YOUR OBJECTIVE: The answer must consist of every line below that contains the word "visit".

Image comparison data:
- - - - - - -
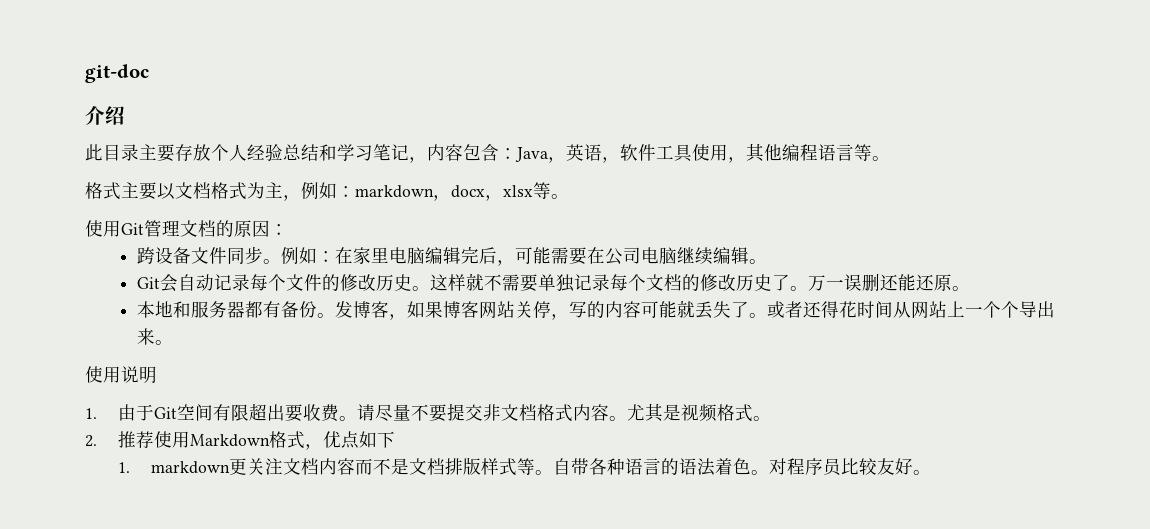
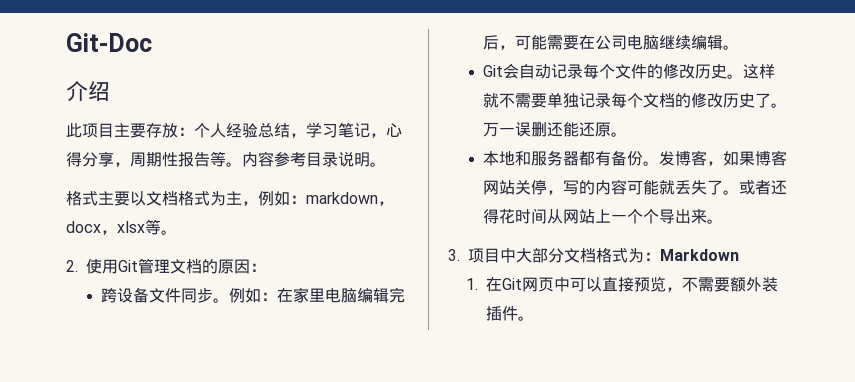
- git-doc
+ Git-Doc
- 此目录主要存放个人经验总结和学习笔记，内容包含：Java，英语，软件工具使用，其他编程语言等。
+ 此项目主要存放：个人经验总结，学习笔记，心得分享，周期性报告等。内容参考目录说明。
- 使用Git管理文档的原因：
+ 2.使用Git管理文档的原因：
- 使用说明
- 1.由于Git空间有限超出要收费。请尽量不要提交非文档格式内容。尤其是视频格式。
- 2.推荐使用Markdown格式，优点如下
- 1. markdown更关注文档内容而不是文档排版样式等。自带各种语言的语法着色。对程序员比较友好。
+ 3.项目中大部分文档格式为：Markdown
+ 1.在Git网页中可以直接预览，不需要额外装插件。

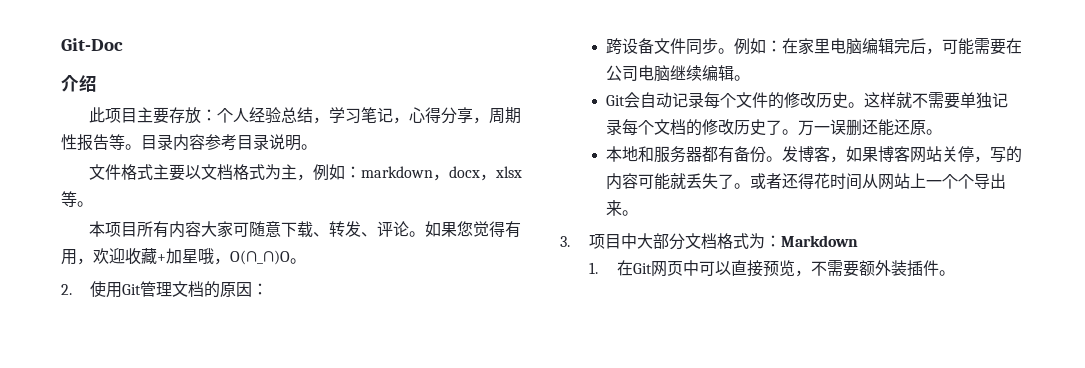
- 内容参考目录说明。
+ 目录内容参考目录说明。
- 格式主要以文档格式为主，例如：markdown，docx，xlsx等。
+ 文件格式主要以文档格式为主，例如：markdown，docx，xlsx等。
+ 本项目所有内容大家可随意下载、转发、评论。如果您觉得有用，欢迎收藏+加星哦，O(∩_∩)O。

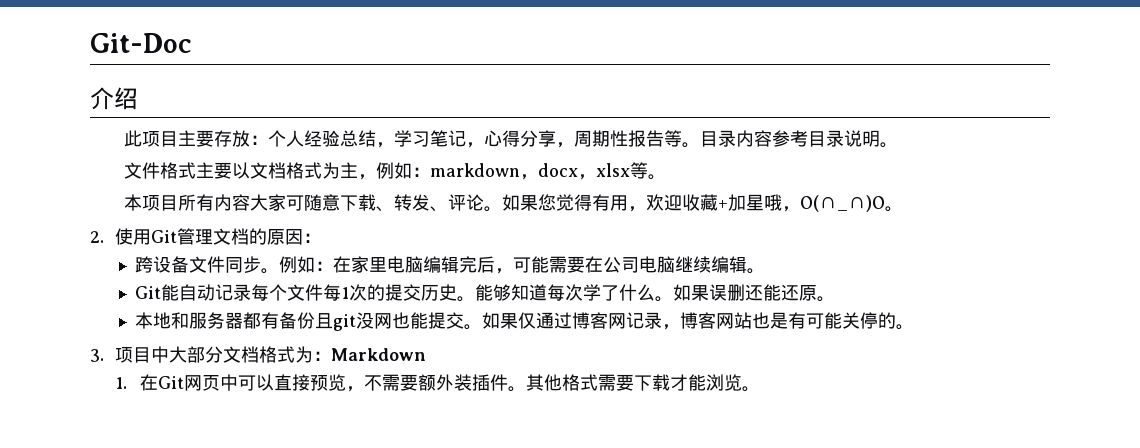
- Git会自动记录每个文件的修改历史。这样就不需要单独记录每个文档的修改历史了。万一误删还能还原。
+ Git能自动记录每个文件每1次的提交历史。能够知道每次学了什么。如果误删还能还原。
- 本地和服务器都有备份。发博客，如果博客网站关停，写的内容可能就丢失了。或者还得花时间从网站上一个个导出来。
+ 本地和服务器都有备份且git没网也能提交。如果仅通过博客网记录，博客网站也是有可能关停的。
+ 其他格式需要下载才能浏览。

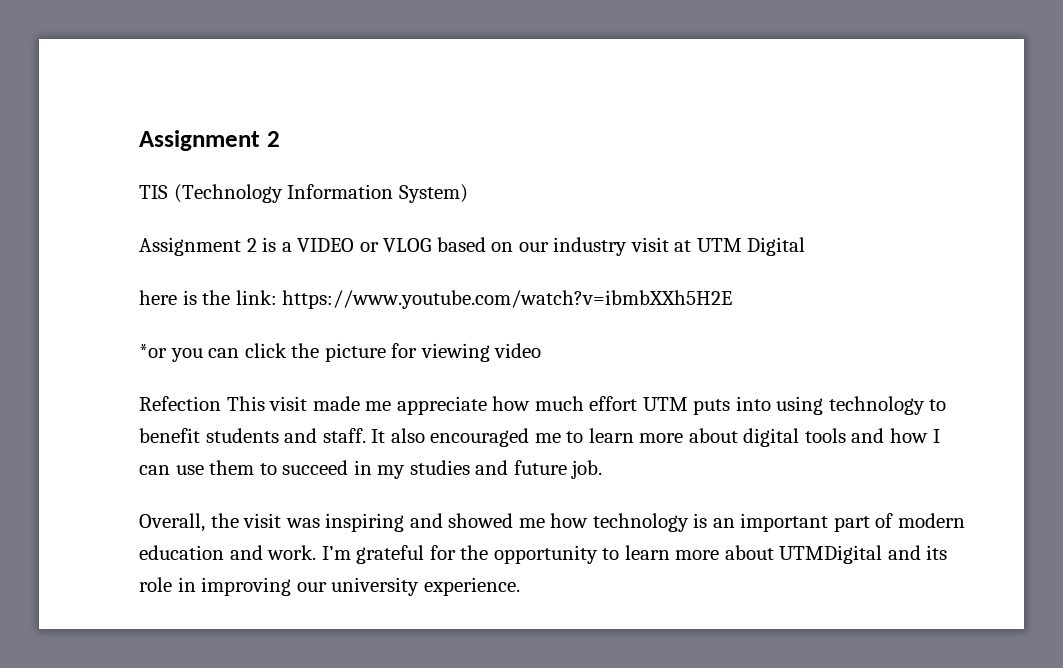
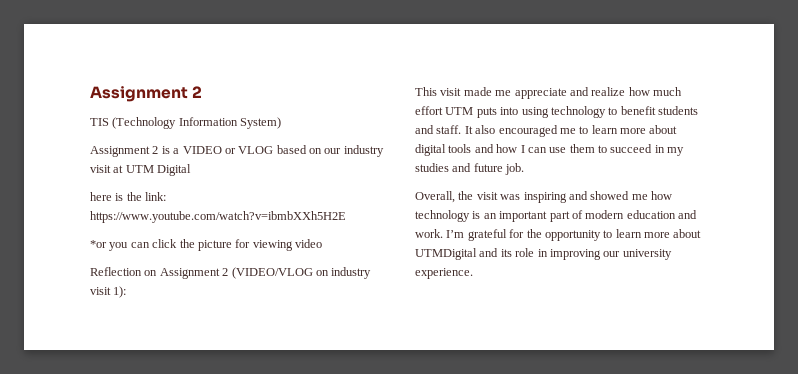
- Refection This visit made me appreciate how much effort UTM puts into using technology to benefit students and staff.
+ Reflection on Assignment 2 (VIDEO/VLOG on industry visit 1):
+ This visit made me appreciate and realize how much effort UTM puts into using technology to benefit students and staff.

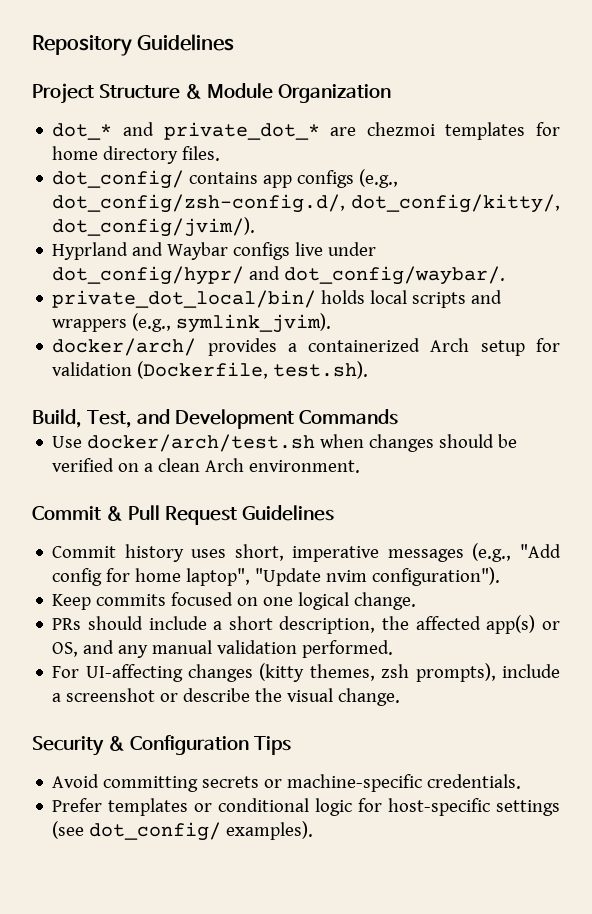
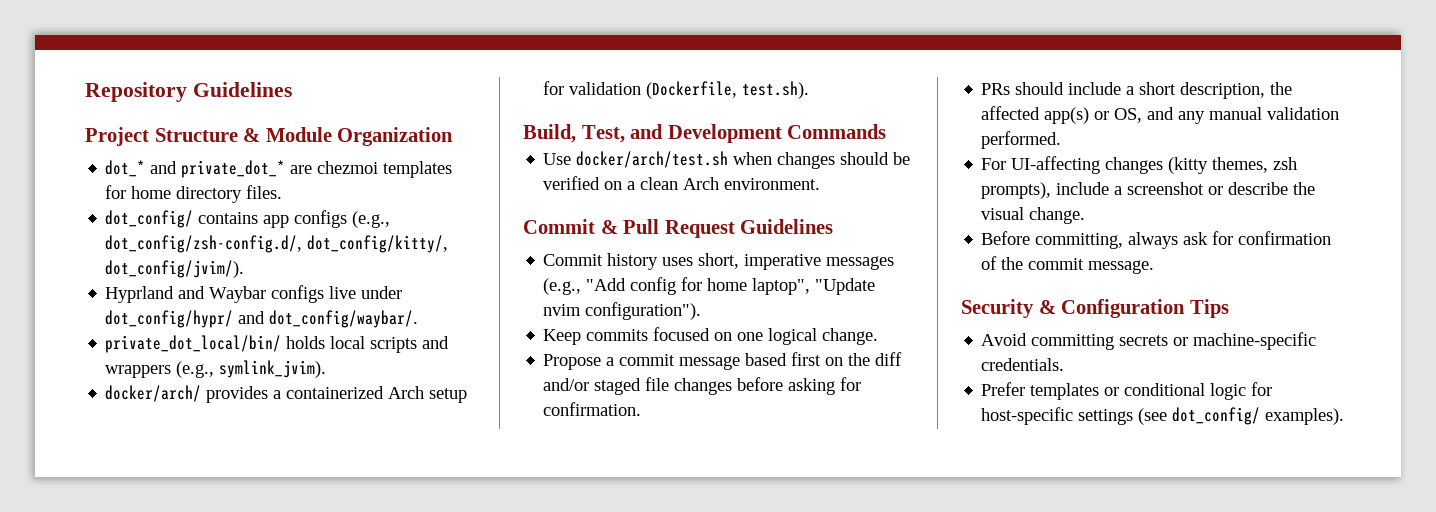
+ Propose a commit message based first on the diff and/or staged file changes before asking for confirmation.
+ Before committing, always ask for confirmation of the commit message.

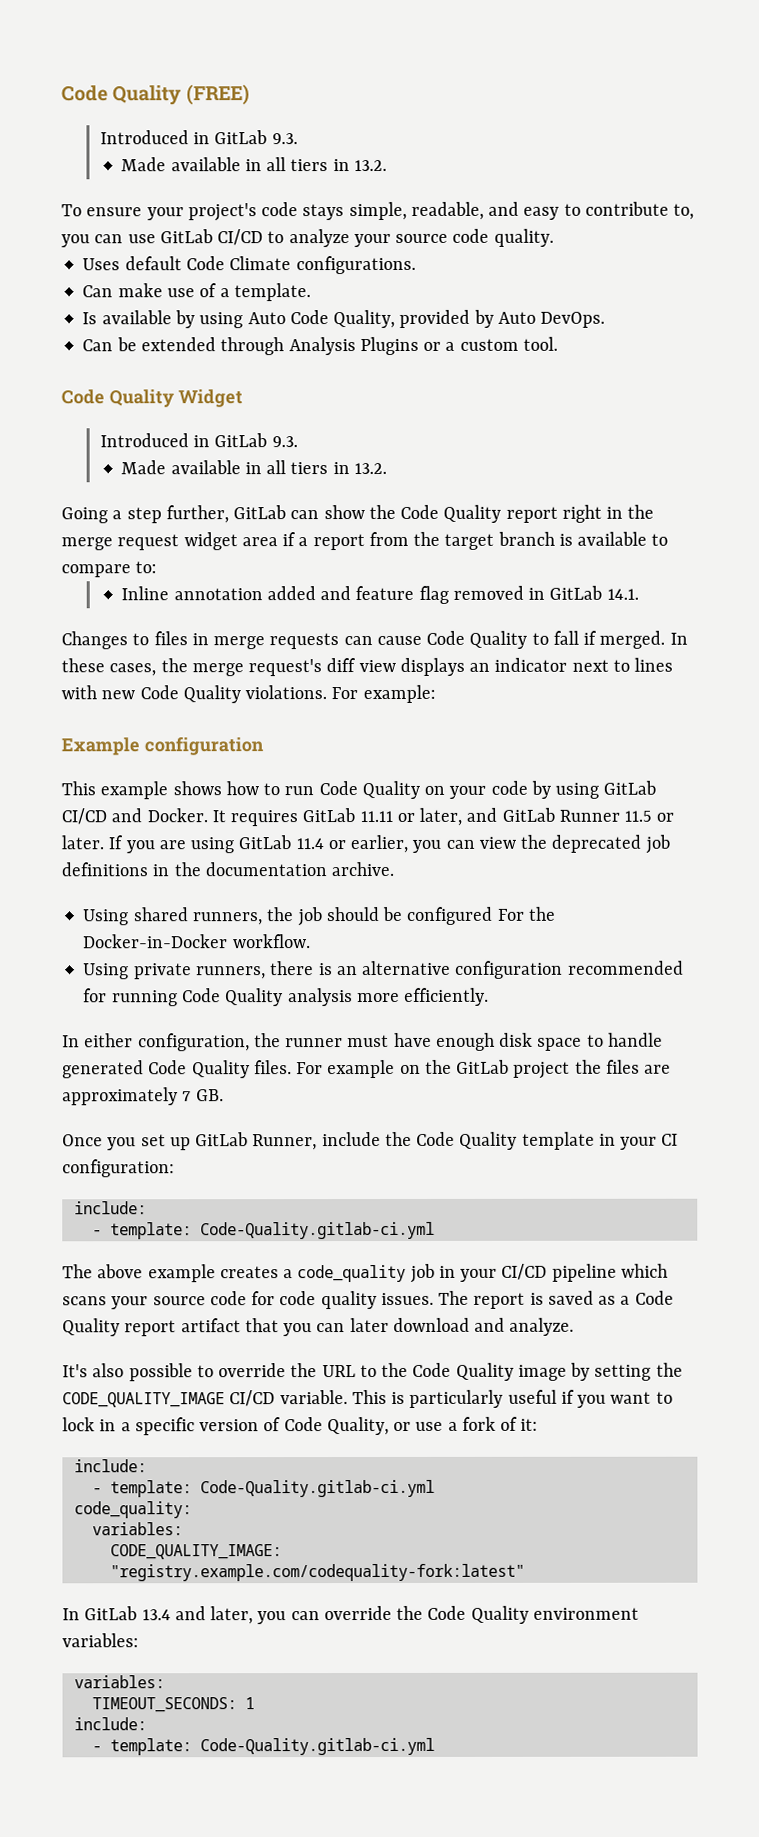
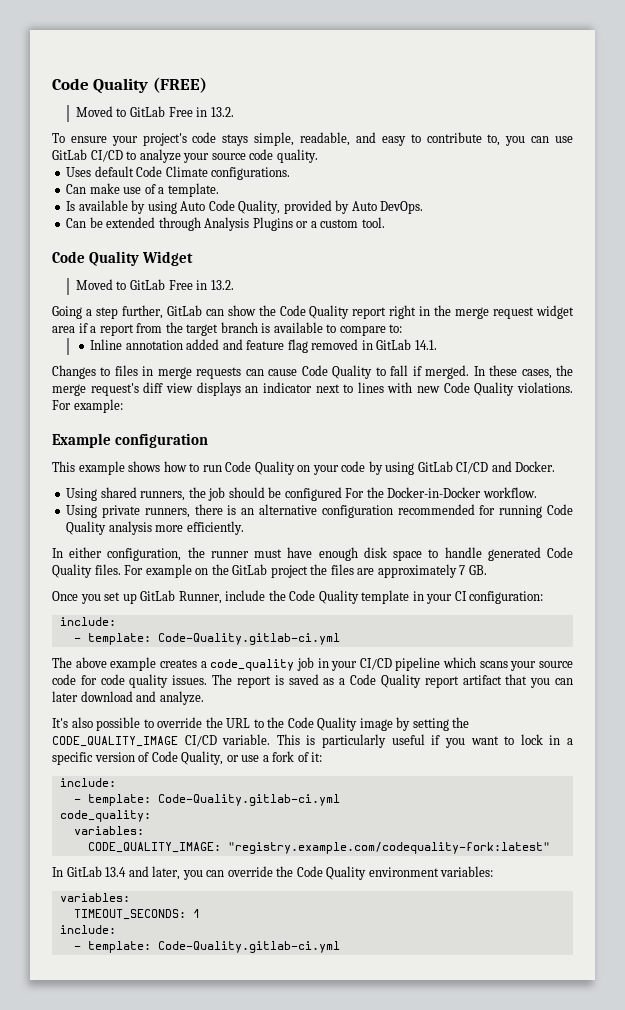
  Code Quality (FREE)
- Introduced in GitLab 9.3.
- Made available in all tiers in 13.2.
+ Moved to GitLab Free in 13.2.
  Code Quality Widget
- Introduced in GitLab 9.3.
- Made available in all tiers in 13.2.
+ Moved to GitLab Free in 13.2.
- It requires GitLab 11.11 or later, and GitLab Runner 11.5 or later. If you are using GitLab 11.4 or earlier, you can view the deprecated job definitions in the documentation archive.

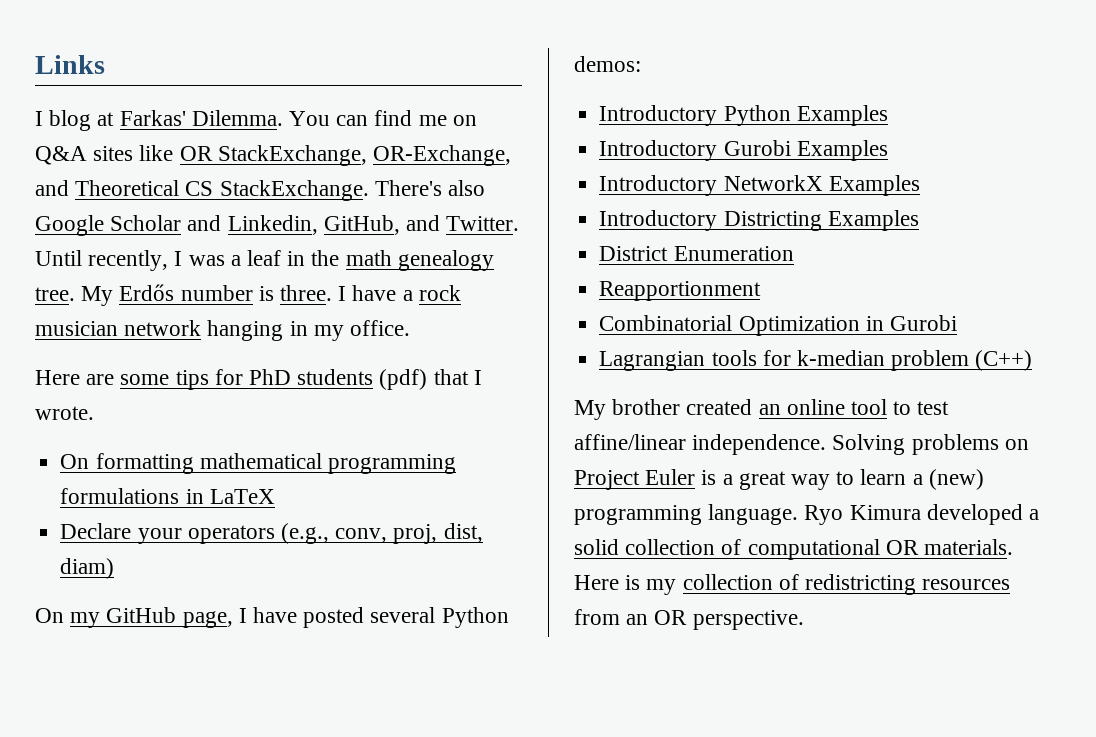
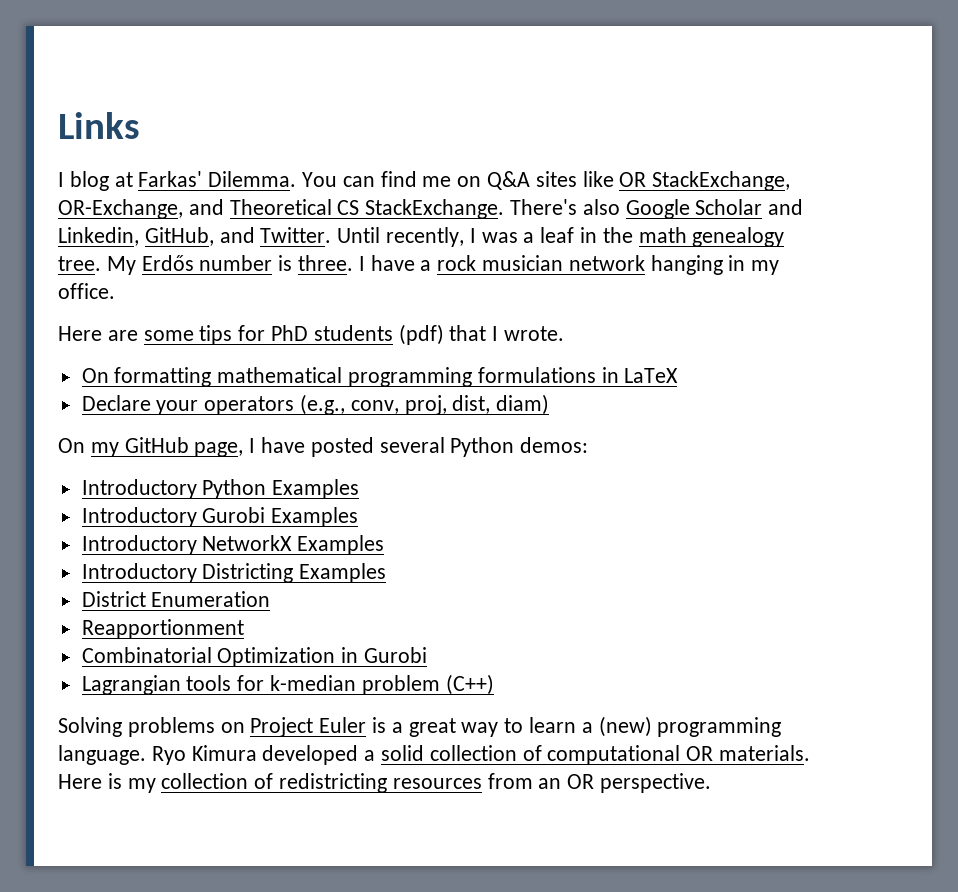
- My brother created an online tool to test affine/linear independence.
- - - - - - -
RESULT:
- Refection This visit made me appreciate how much effort UTM puts into using technology to benefit students and staff.
+ Reflection on Assignment 2 (VIDEO/VLOG on industry visit 1):
+ This visit made me appreciate and realize how much effort UTM puts into using technology to benefit students and staff.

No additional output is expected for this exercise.